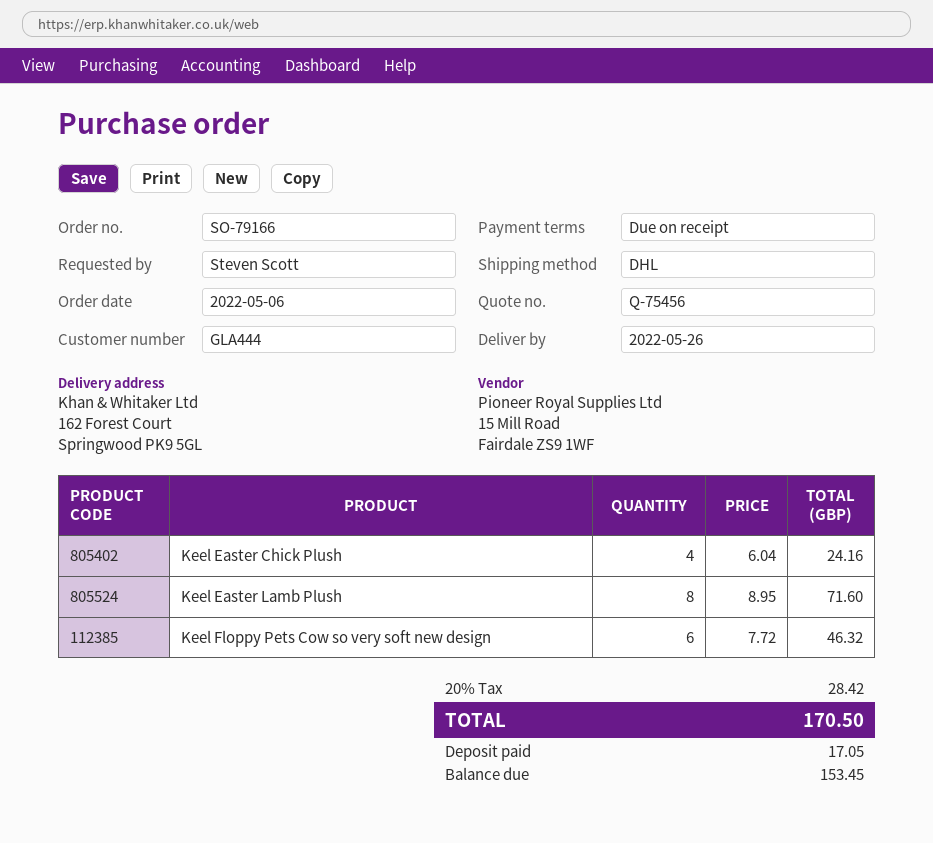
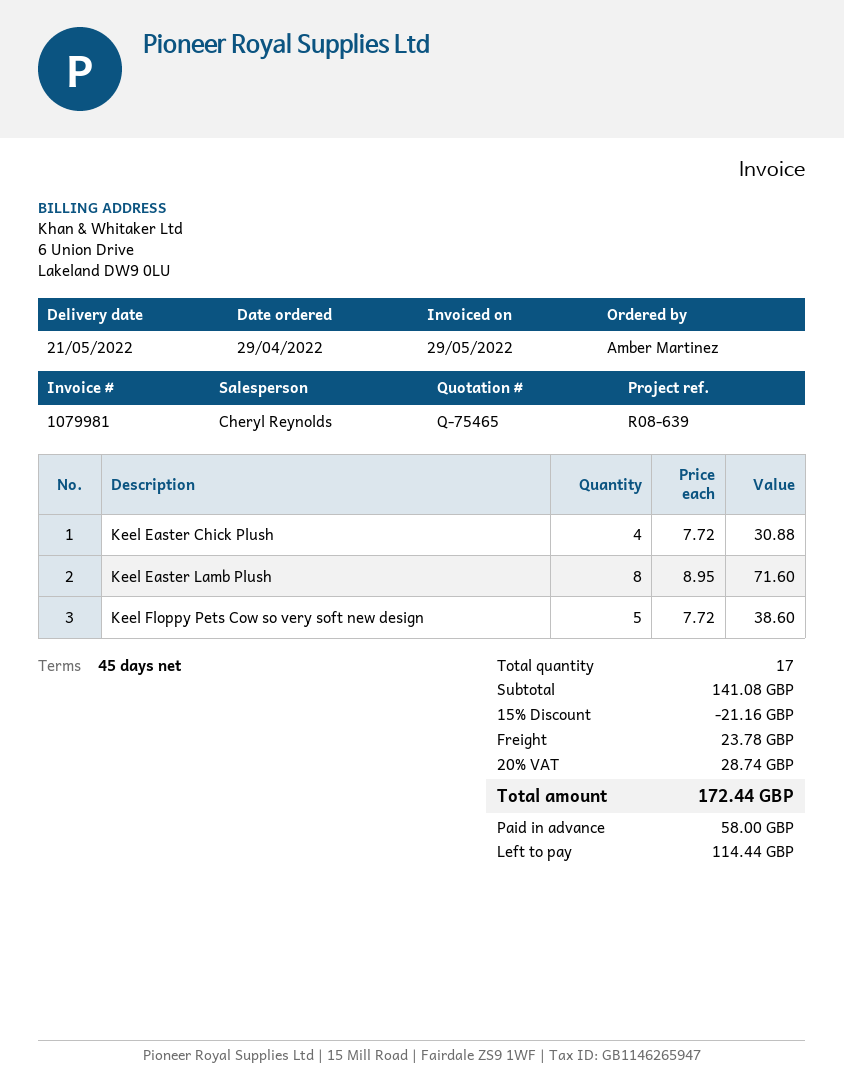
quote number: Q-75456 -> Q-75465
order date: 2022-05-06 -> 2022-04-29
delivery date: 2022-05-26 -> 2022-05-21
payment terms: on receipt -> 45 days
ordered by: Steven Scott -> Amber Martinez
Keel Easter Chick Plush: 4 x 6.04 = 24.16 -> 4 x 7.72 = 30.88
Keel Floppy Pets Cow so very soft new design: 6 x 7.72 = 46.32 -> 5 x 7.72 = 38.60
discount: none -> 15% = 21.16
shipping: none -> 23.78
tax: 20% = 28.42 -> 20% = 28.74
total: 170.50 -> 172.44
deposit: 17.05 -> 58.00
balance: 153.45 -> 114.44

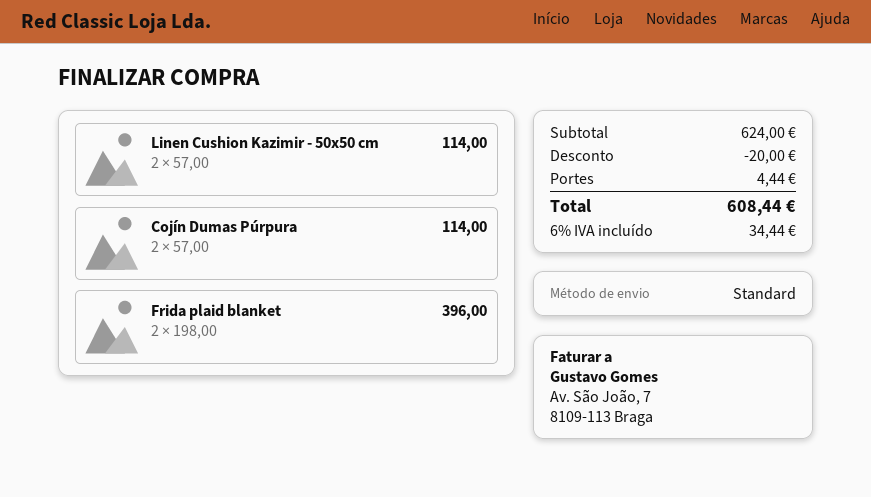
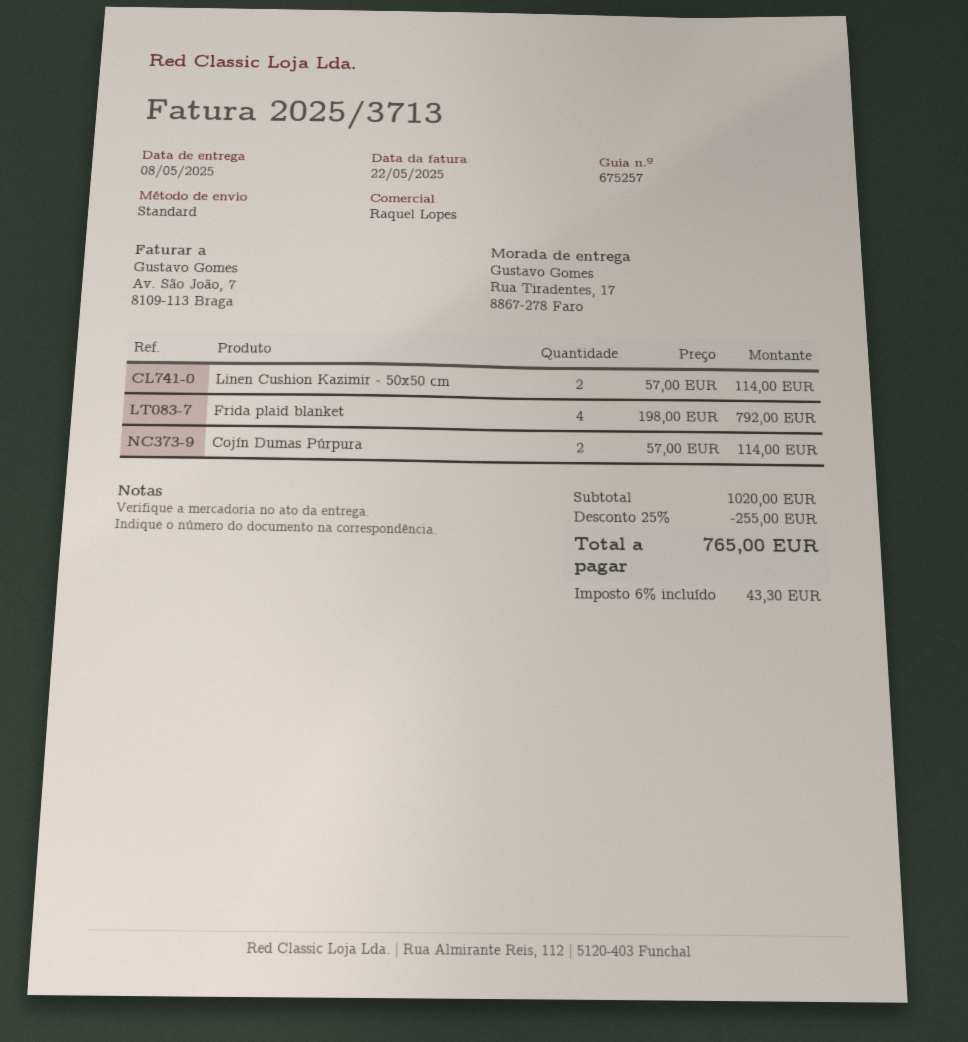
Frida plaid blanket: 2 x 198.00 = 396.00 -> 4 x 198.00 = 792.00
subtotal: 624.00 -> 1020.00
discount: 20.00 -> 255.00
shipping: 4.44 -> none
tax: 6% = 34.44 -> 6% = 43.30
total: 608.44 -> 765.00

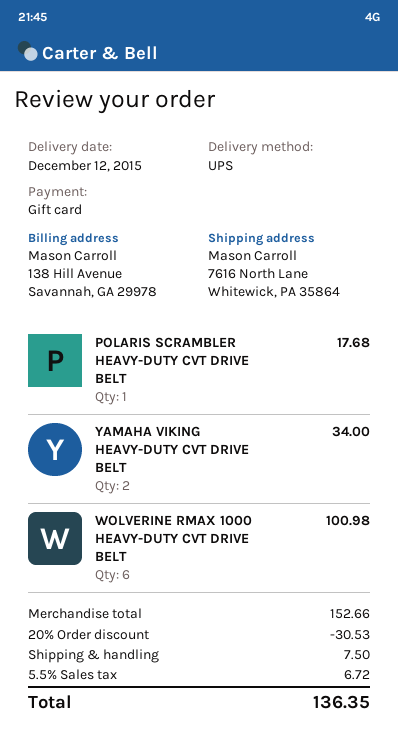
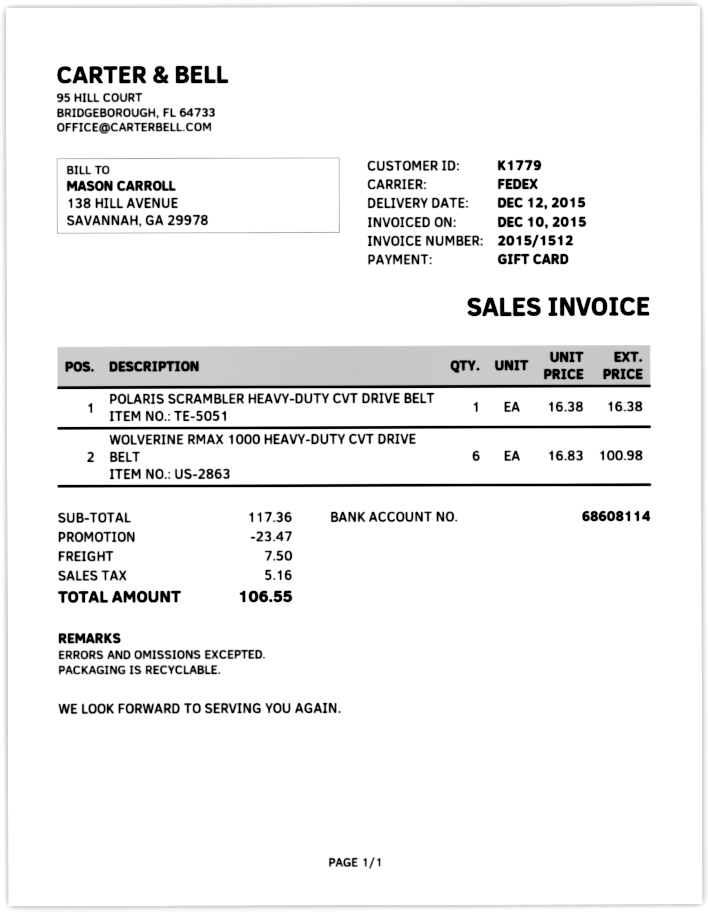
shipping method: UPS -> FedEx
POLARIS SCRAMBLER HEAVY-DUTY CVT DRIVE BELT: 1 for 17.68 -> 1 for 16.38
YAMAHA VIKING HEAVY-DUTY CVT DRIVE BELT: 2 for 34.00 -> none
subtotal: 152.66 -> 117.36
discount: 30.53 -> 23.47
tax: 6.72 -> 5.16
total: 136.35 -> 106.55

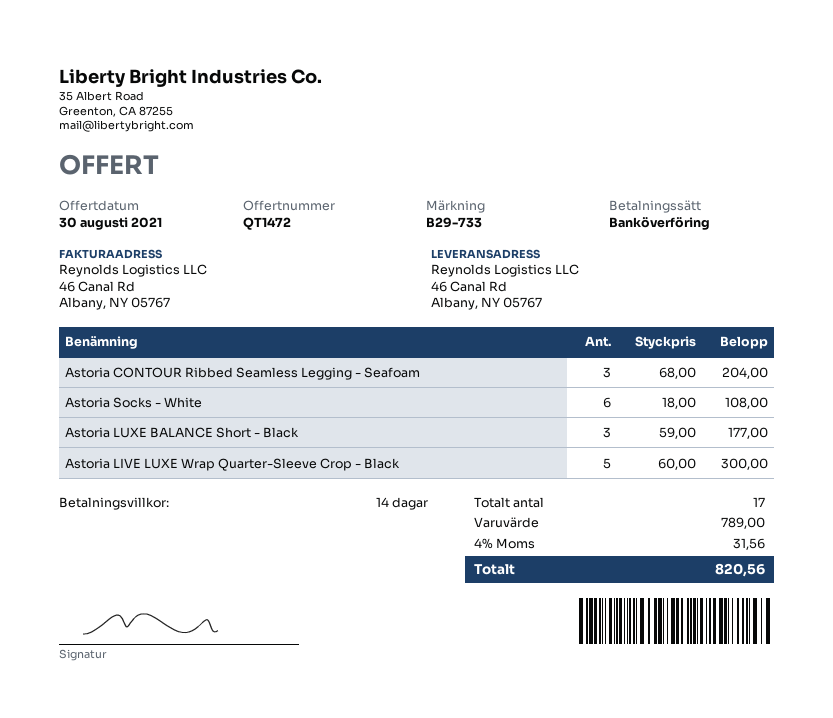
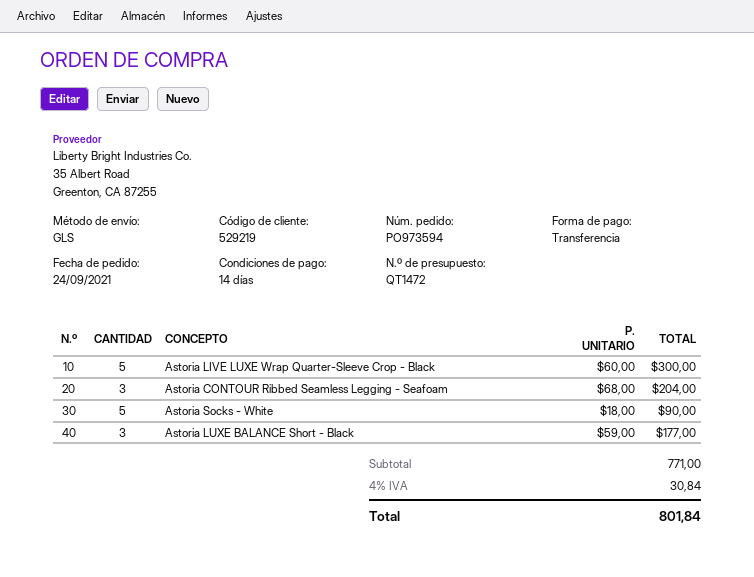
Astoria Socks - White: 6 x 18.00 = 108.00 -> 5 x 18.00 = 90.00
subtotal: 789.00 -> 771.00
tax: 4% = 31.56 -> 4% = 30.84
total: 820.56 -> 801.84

Problem requirements
Your answer should be the lines from the first record down to the line containing "Keel Easter Chick", restated exactly, with no pictures.

The answer
quote number: Q-75456 -> Q-75465
order date: 2022-05-06 -> 2022-04-29
delivery date: 2022-05-26 -> 2022-05-21
payment terms: on receipt -> 45 days
ordered by: Steven Scott -> Amber Martinez
Keel Easter Chick Plush: 4 x 6.04 = 24.16 -> 4 x 7.72 = 30.88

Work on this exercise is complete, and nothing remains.